* HOW TO COMPLETE THIS TASK: Using the data beneath, show every line that includes the word "badge".
[THE INPUT Boundary: Start]
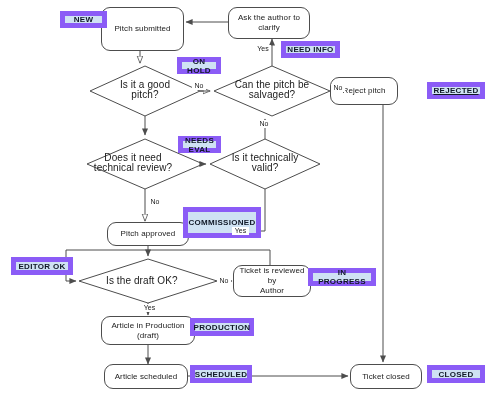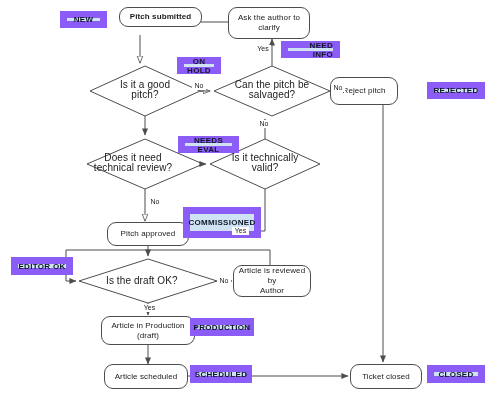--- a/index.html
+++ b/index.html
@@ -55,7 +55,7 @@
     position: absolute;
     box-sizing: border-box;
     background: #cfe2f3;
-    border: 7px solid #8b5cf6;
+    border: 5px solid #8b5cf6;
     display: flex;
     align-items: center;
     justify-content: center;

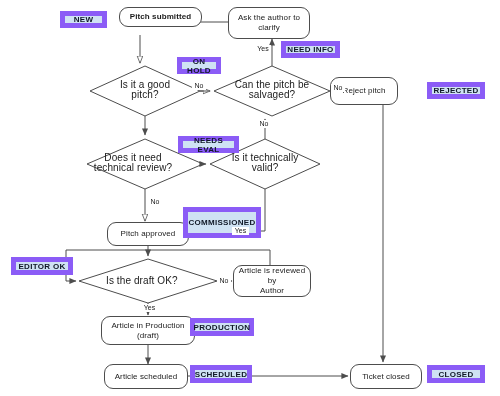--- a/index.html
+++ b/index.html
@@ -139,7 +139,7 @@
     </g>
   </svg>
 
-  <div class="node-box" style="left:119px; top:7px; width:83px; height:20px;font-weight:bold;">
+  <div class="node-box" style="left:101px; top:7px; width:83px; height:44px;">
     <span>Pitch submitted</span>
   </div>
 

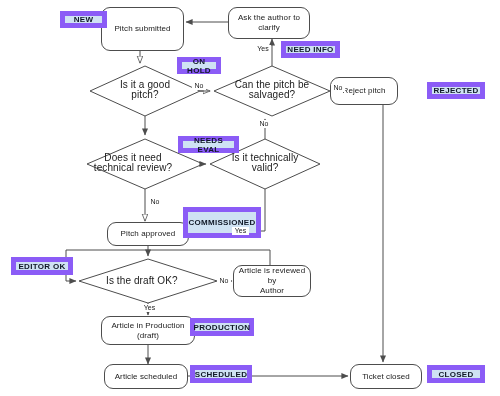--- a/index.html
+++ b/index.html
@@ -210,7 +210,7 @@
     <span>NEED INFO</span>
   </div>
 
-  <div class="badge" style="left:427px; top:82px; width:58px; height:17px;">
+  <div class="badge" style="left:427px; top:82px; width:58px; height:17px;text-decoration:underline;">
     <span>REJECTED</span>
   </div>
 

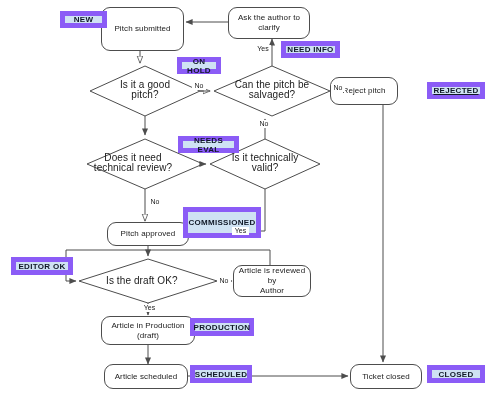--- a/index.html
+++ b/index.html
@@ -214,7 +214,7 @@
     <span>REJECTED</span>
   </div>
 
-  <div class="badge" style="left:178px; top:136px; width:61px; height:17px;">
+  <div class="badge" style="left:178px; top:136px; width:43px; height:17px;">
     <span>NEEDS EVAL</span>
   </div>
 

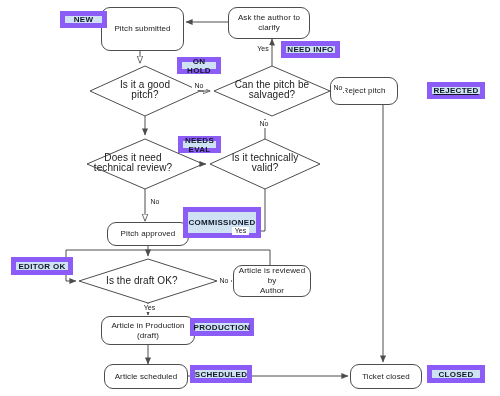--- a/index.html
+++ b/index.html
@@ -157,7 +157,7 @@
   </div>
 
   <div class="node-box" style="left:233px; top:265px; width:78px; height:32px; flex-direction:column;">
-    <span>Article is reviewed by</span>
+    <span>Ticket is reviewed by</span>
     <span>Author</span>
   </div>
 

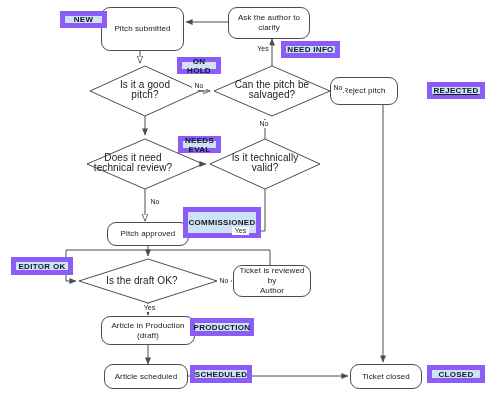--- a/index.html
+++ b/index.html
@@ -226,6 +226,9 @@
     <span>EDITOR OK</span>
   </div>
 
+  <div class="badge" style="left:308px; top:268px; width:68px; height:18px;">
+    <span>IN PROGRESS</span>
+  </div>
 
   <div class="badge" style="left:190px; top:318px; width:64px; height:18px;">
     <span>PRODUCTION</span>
[THE INPUT Boundary: End]
* SOLUTION:
-  <div class="badge" style="left:427px; top:82px; width:58px; height:17px;">
+  <div class="badge" style="left:427px; top:82px; width:58px; height:17px;text-decoration:underline;">
-  <div class="badge" style="left:178px; top:136px; width:61px; height:17px;">
+  <div class="badge" style="left:178px; top:136px; width:43px; height:17px;">
+  <div class="badge" style="left:308px; top:268px; width:68px; height:18px;">
   <div class="badge" style="left:190px; top:318px; width:64px; height:18px;">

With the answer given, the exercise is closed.